Is there value in adversity? Does it enhance life in some way, perhaps by enriching experience or contributing to individual growth? Is it purely a negative aspect of life that we’d be better without? And if the answer is the former, then how would individuals in a society that lacks exposure to adversity behave? If there’s value in adversity, then is there also value in making suboptimal decisions?

These questions are important to directionally guide the application of big data technologies. It determines what these applications should optimize for. If the goal is perfect information, ultimate efficiency, and optimality, then we may just as well end up in a world of luxury and comfort, and lacking in adversity. We could create a hedonistic utopia where pleasure is maximized and pain is minimized. In many ways, one can see the history of mankind up to today as a pursuit of that very goal — maximization of pleasure and minimization of pain. Would such a thing be desirable? At first glance, it seems like the answer is yes. More of a good thing (pleasure) and less of a bad thing (pain) must obviously be good on net. But the question is more complicated than that, and this work seeks to develop an adequately nuanced answer.

Some other questions to be explored are as follows.

These questions have driven me to create this work.
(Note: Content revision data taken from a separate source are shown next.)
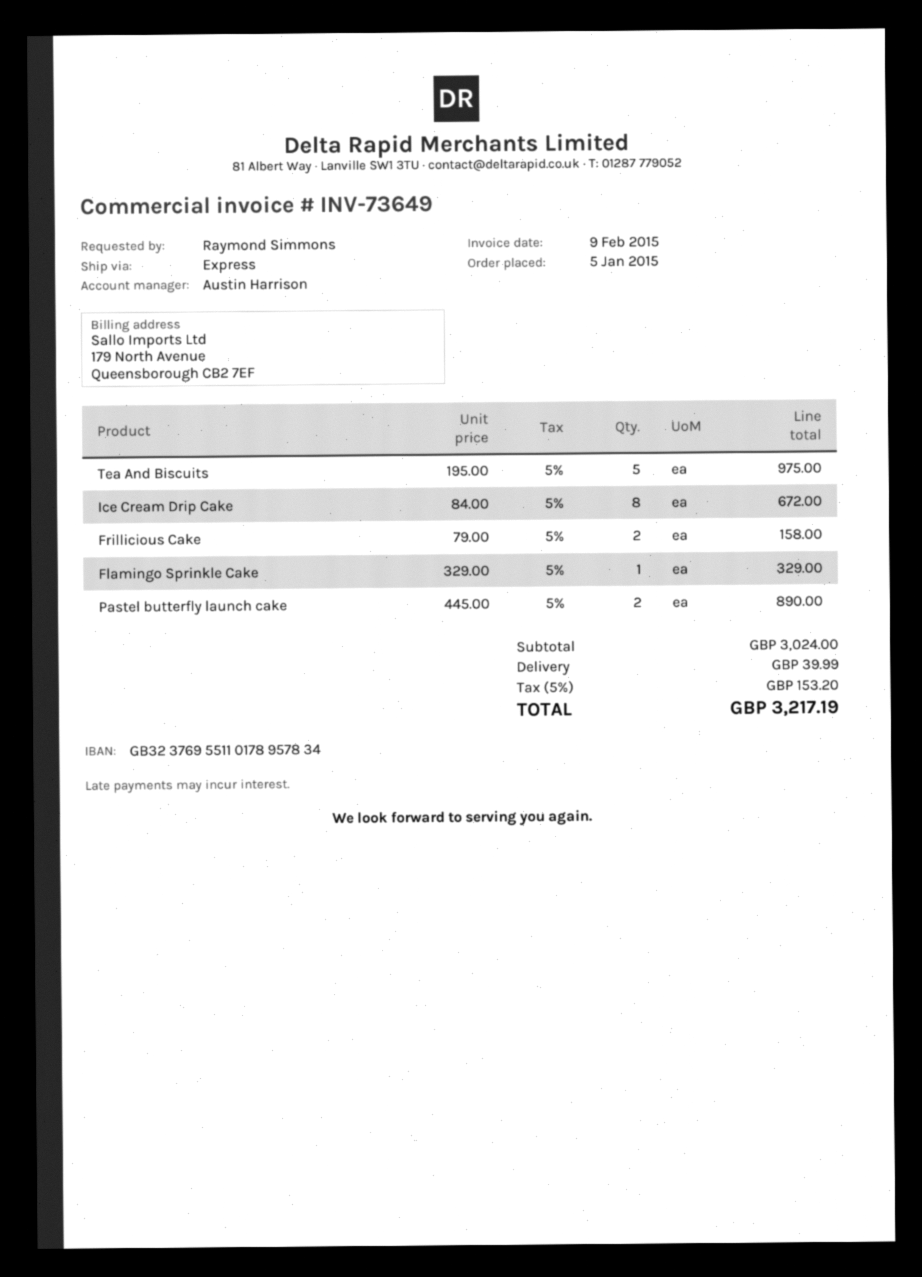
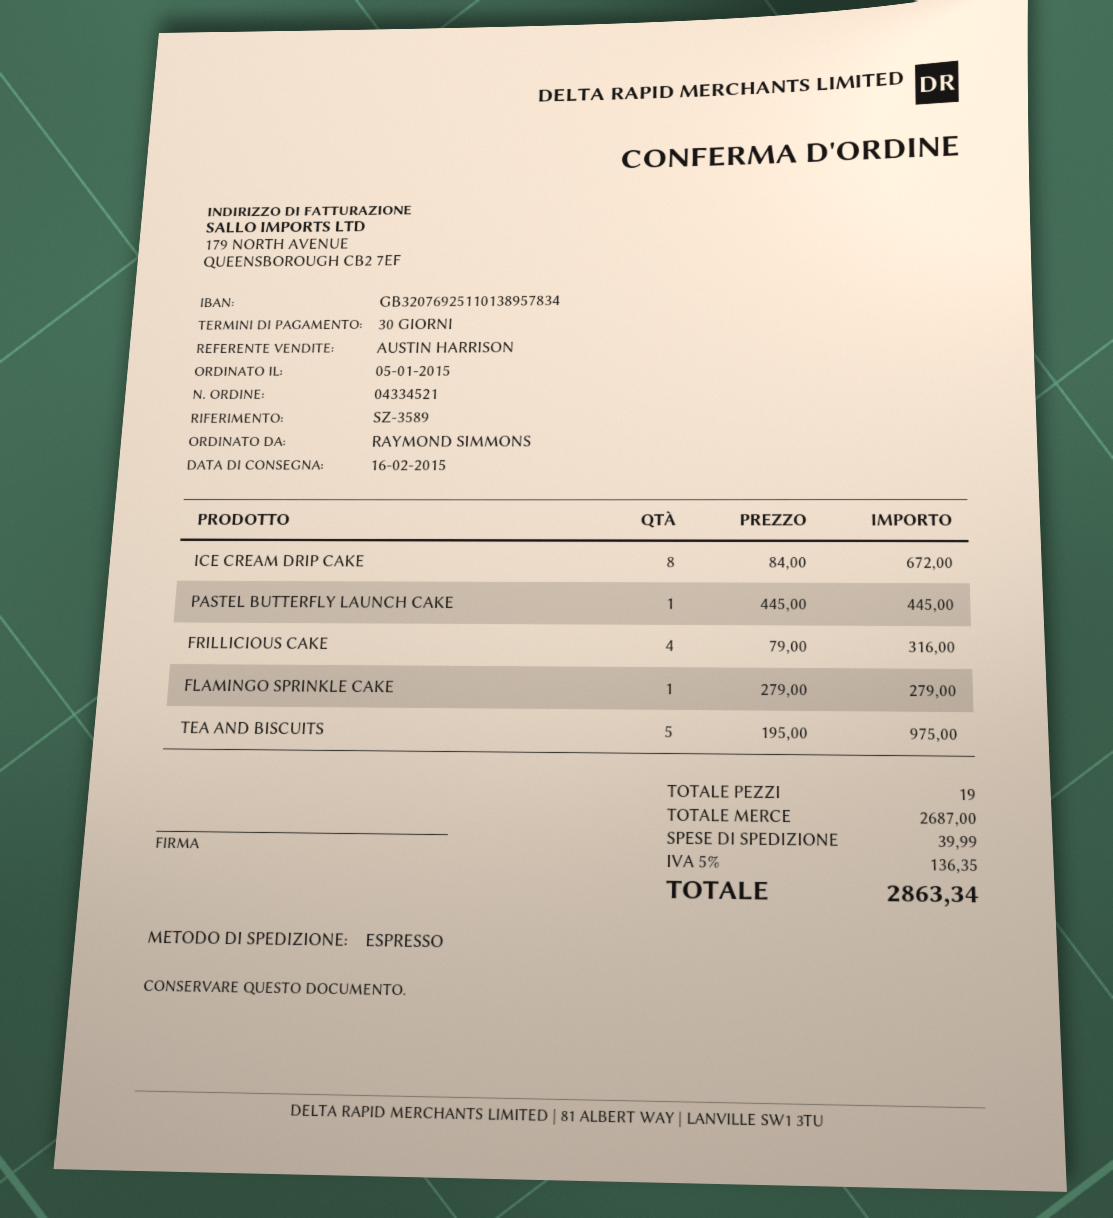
bank account: GB32376955110178957834 -> GB32076925110138957834
Frillicious Cake: 2 x 79.00 = 158.00 -> 4 x 79.00 = 316.00
Flamingo Sprinkle Cake: 1 x 329.00 = 329.00 -> 1 x 279.00 = 279.00
Pastel butterfly launch cake: 2 x 445.00 = 890.00 -> 1 x 445.00 = 445.00
subtotal: 3024.00 -> 2687.00
tax: 5% = 153.20 -> 5% = 136.35
total: 3217.19 -> 2863.34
To better answer these questions, I’ve drawn upon my background in statistical science and spoken to many experts in the Artificial Intelligence and Machine Learning fields.

To explore them, I’ve created a world with a data-driven machine that can optimally decide the best decision for any and every fork in the road. One would never make a wrong move ever again; one would only make the moves that the machine tells them to make. What would it be like if such a machine existed?

n my view, free will is the child of uncertainty, and a world without uncertainty is a world without free will. But is that so bad? For a world without uncertainty also means a world without suboptimality.

This book is for those of us who are interested in the philosophical implications of data, who enjoy ruminating on the nature of free will, and who are on the precipice of this data-driven utopia/dystopia — all of us.